With curator Soyeon Ahn now overseeing its artistic direction, Atelier Hermès hosts “Au Magasin de Nouveautés”, a project by Sojung Jun (b. 1982), 18th laureate of the Hermès Foundation Missulsang, a biannual prize awarded to emerging Korean artists. Ahead of this exhibition, Jun undertook a four-month residency in Paris in 2019. During her stay she was guided by the writings of Korean poet Yi Sang (1910-1937), borrowing the title of one of his poems as the name of the exhibition. The artist produced a video that juxtaposes her contemporary urban exploration of Seoul, Paris and Tokyo with the writings of Yi Sang, who theorised about a “modernity of imitation”. This ambitious video work is accompanied by a series of sculptures created using recycled materials. Jun also presents an essay dedicated to the poet’s work, created from her exchanges with fellow admirers of his oeuvre. Through these multiple facets, her exhibition explores the tensions inherent in the act of translating history, culture and time.
The subsequent exhibition, “Elsewhere”, brings together five Korean artists whose work explores this eponymous notion. In the face of the contemporary imperative of the “here and now”, this group exhibition offers five artistic propositions that suggest alternative ways of being: a backwards sculpture (Kim Donghee), a secret room (Kim Heecheon), a drawing based on repetition (Noh Sangho), a documentary video (Son Kwangju) and an upside-down urban landscape (Cho Jaiyoung) serve as a series of invitations to consider an invisible, parallel reality. These approaches together point to a single conclusion: life is elsewhere!
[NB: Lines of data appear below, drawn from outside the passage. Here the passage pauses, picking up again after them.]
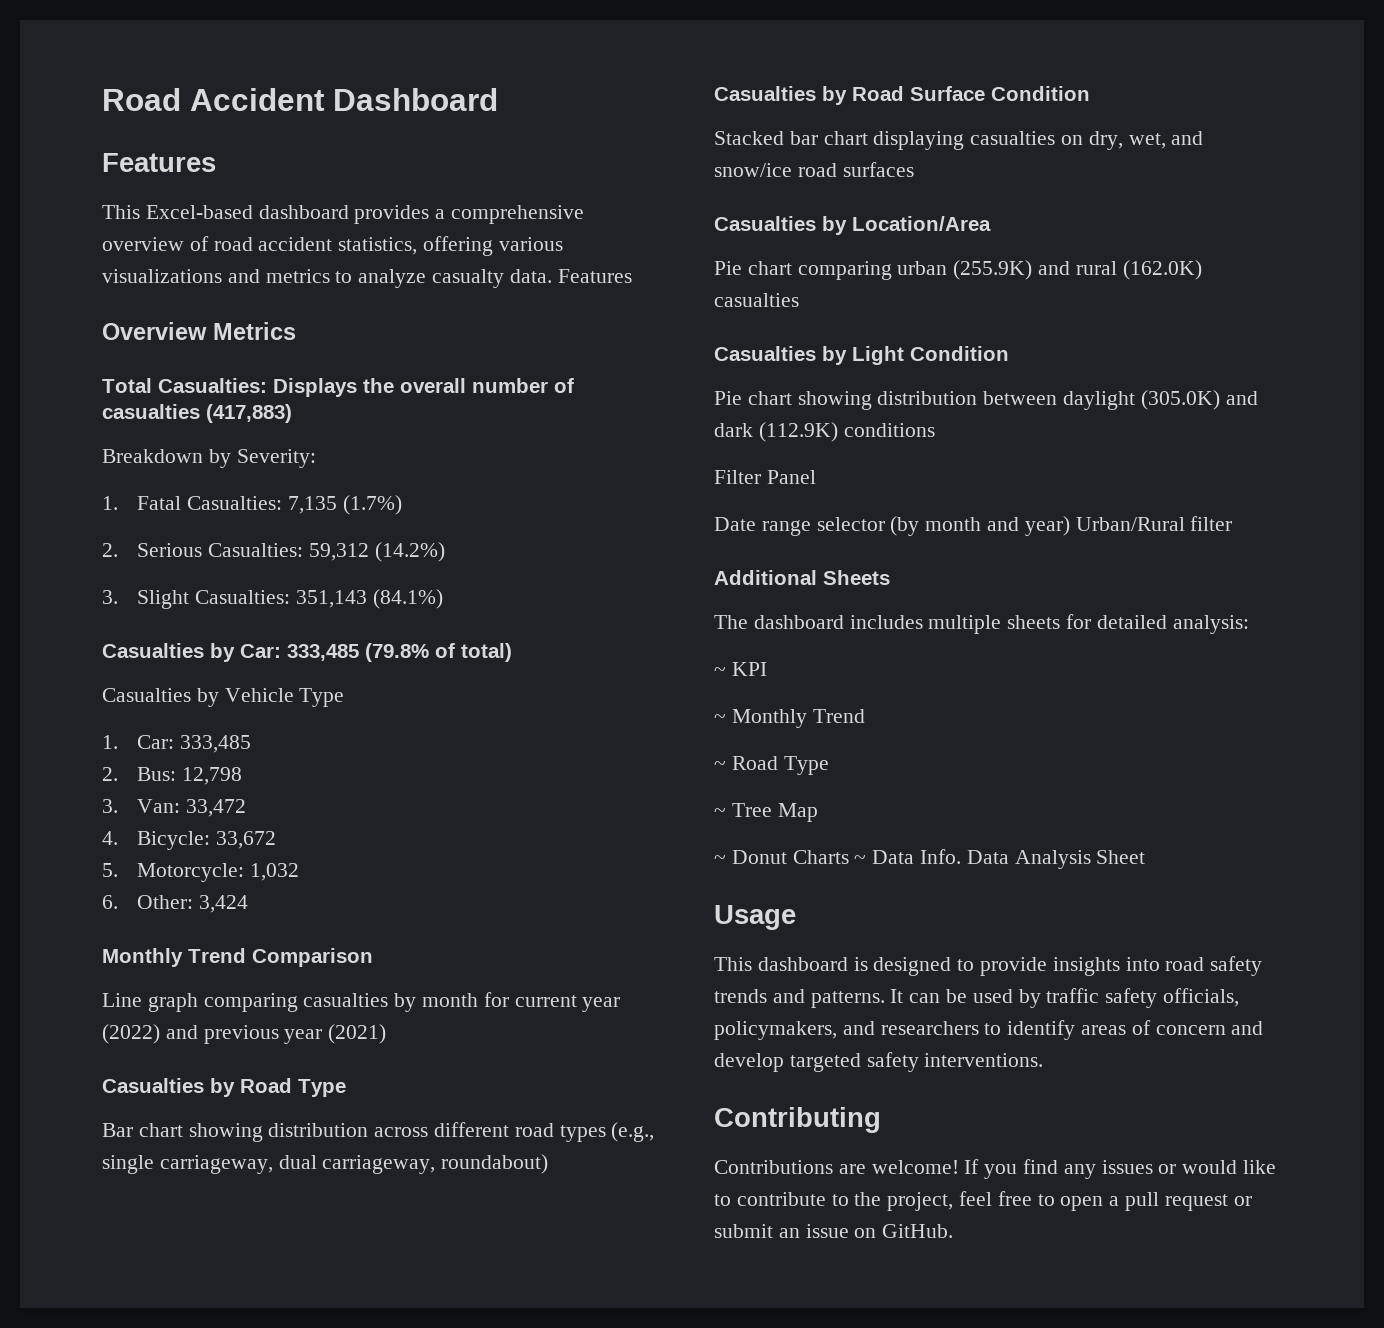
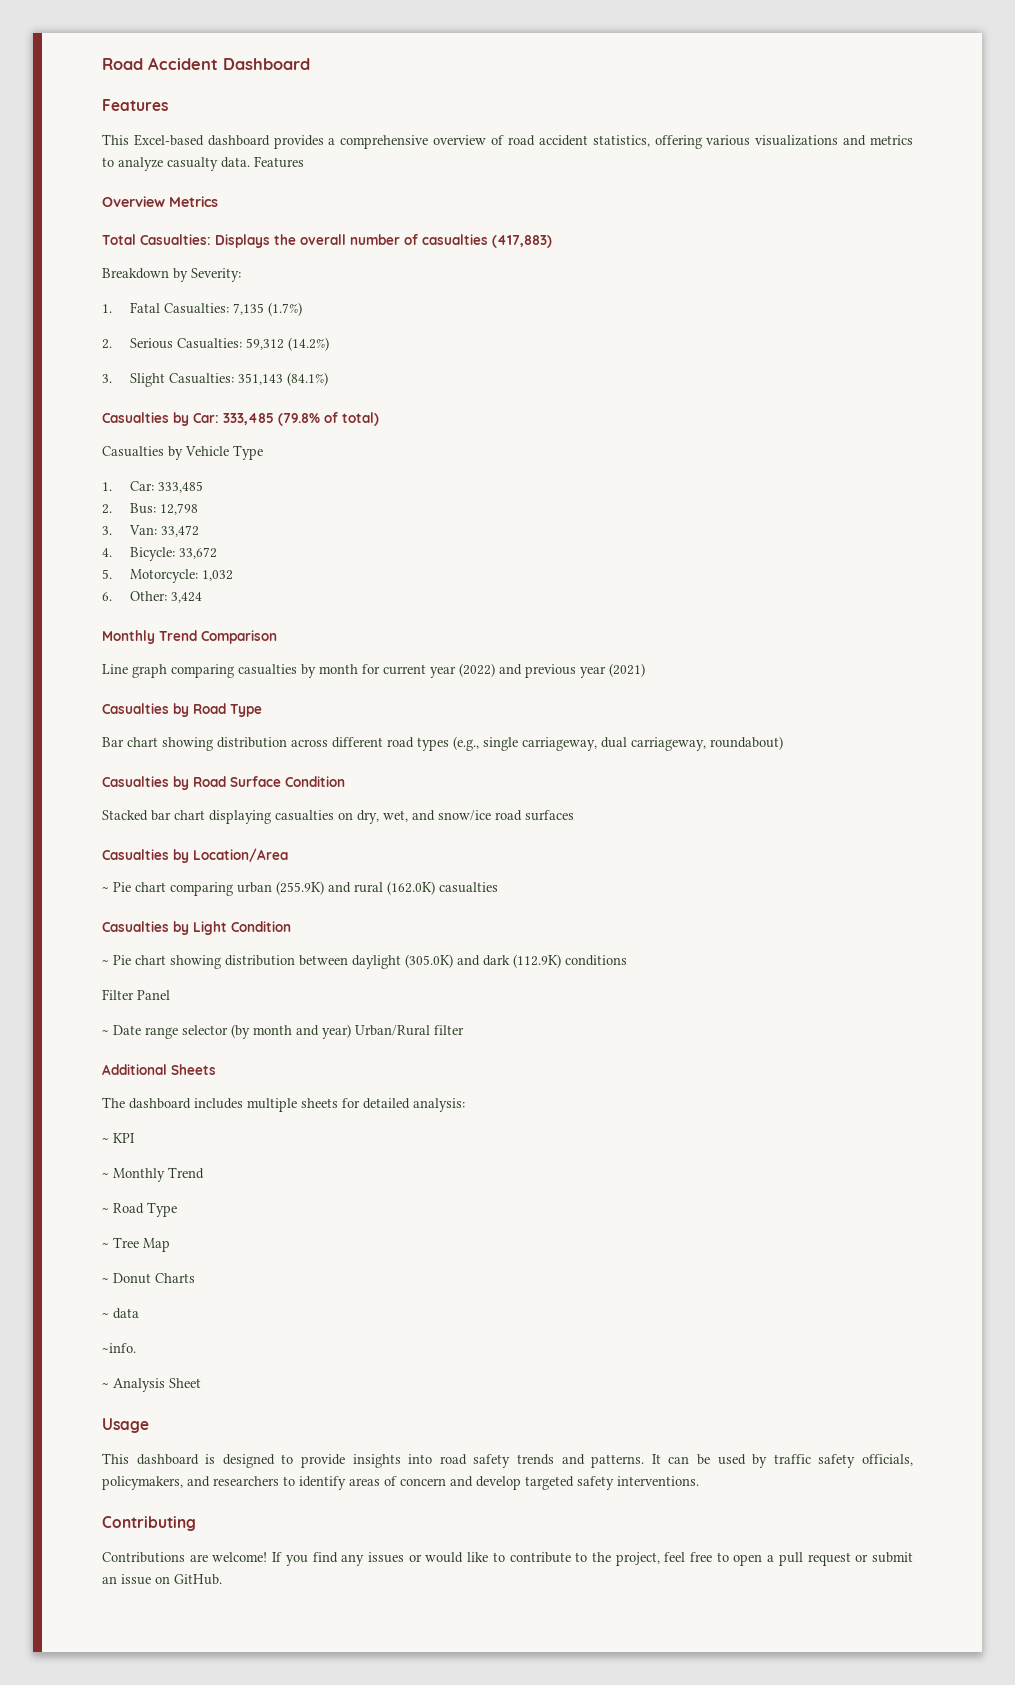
- Pie chart comparing urban (255.9K) and rural (162.0K) casualties
+ ~ Pie chart comparing urban (255.9K) and rural (162.0K) casualties
- Pie chart showing distribution between daylight (305.0K) and dark (112.9K) conditions
+ ~ Pie chart showing distribution between daylight (305.0K) and dark (112.9K) conditions
- Date range selector (by month and year) Urban/Rural filter
+ ~ Date range selector (by month and year) Urban/Rural filter
- ~ Donut Charts ~ Data Info. Data Analysis Sheet
+ ~ Donut Charts
+ ~ data
+ ~info.
+ ~ Analysis Sheet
A solo exhibition by French artist Cyprien Gaillard (b. 1980) brings 2020 to a close. The laureate of the 2010 Prix Marcel Duchamp, he is recognised for his singular perception of the contemporary world, at the crossroads of civilisation and nature and of subculture and the sublime. At Atelier Hermès, Cyprien Gaillard presents twenty-four Polaroids, twenty of which were shot this year in Los Angeles. Entitled “Everything But Spirits”, this recent series superimposes images of plants and of bottles of alcohol using a double exposure technique, a means for the artist to juxtapose once again the natural environment with the pitfalls of consumption. In this, the series recalls two previous video works, which are also presented here: The Lake Arches (2007) and Cities of Gold and Mirrors (2009). Both of them stage encounters between man and nature in a postmodern architectural context. An archaeologist of the present, Cyprien Gaillard continues to develop a complex and ambiguous oeuvre that oscillates between a romantic fascination for civilisation’s ruins and an unsettling portrait of humanity in the age of consumerism.